Punjab CM to take PA into confidence on Sahiwal tragedy report

By Asim Hussain
March 01, 2019

LAHORE: Punjab Law Minister Raja Basharat told Punjab Assembly Thursday that inquiry report into the Sahiwal tragedy, in which CTD policemen shot dead an innocent man, his wife and their daughter, was already submitted to Chief Minister Usman Buzdar.

He was replying to a point of order by PML-N member Azma Bukhari who had asked the deputy speaker as to when the government would take the House into confidence regarding the findings of the incident in which an innocent family was gunned down in cold blood on the suspicion that they were terrorists.

The law minister told the House that the chief minister would consult the cabinet members regarding the matter and then he would surely take the House into confidence on the findings of the inquiry report soon.
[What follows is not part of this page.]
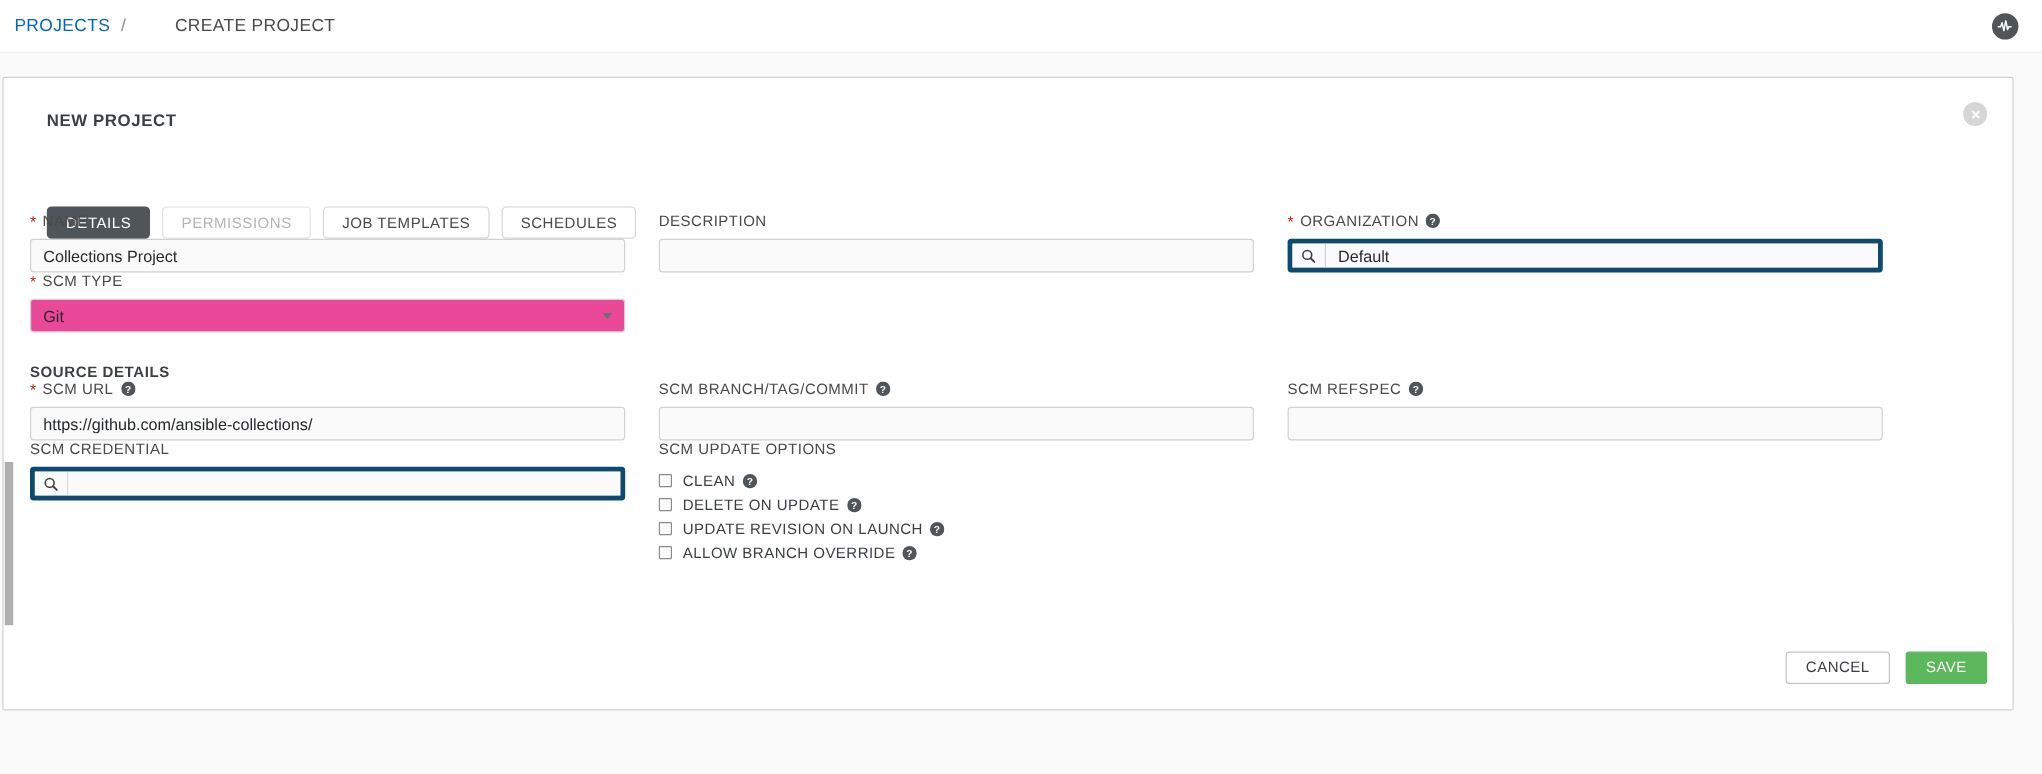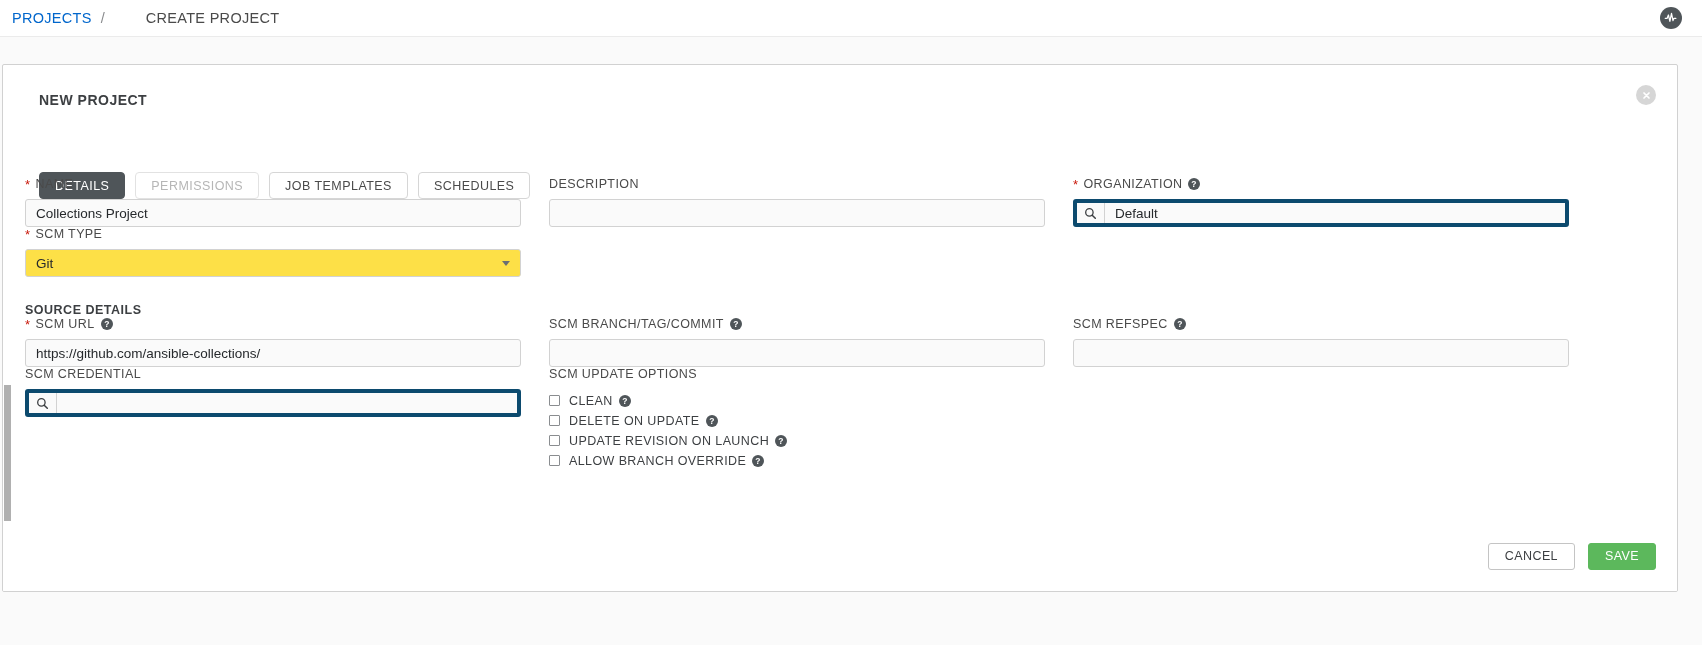"PROJECTS" .breadcrumb-bar { height: 37px -> 44px }
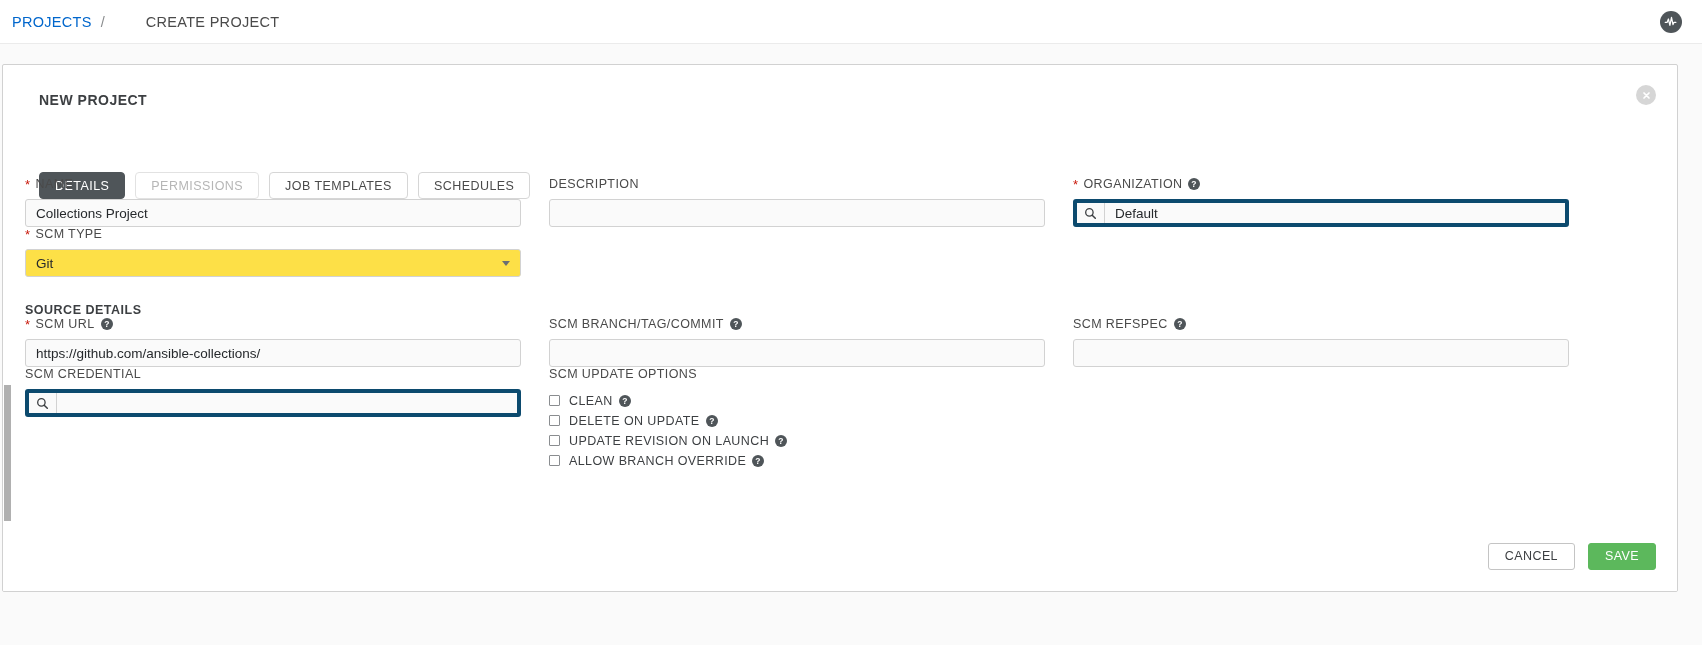"Git" .select-box { background: #fde047 -> #ec4899 }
Earlier, Punjab Minister for jails told Punjab Assembly Thursday that a total of 217 prisoners in the provincial jails were suffering from Acquired Immune Deficiency Syndrome (AIDS), of which 187 were being given proper treatment while the remaining 30 were still under the diagnosis process and would be given regular treatment under Punjab AIDS Control Programme after the completion of the diagnosis process.

The AIDS-patient prisoners were kept in separate cells under the supervision of medical, paramedical and special jail staff, and subjected to medical check-up on daily basis, and at the time of their release they were given special instructions to keep in constant touch with Punjab Aids Control Programme, he said while replying to members’ queries during Question Hour.

However, the jail minister received heaps of taunts and criticism for his lack of knowledge over the affairs of his ministry, and several members from both treasury and opposition complained to the chair that his replies to the supplementary question were not up to the point.

To another question, the minister said 120 minor children were also detained in Punjab jails along with their 99 mothers, adding that according to the laws, children can be kept in jails with their mothers until the age of six years, after which they were handed over to other relatives, and if no relative was ready to keep them, they were handed over to SOS village or Child Protection Bureau.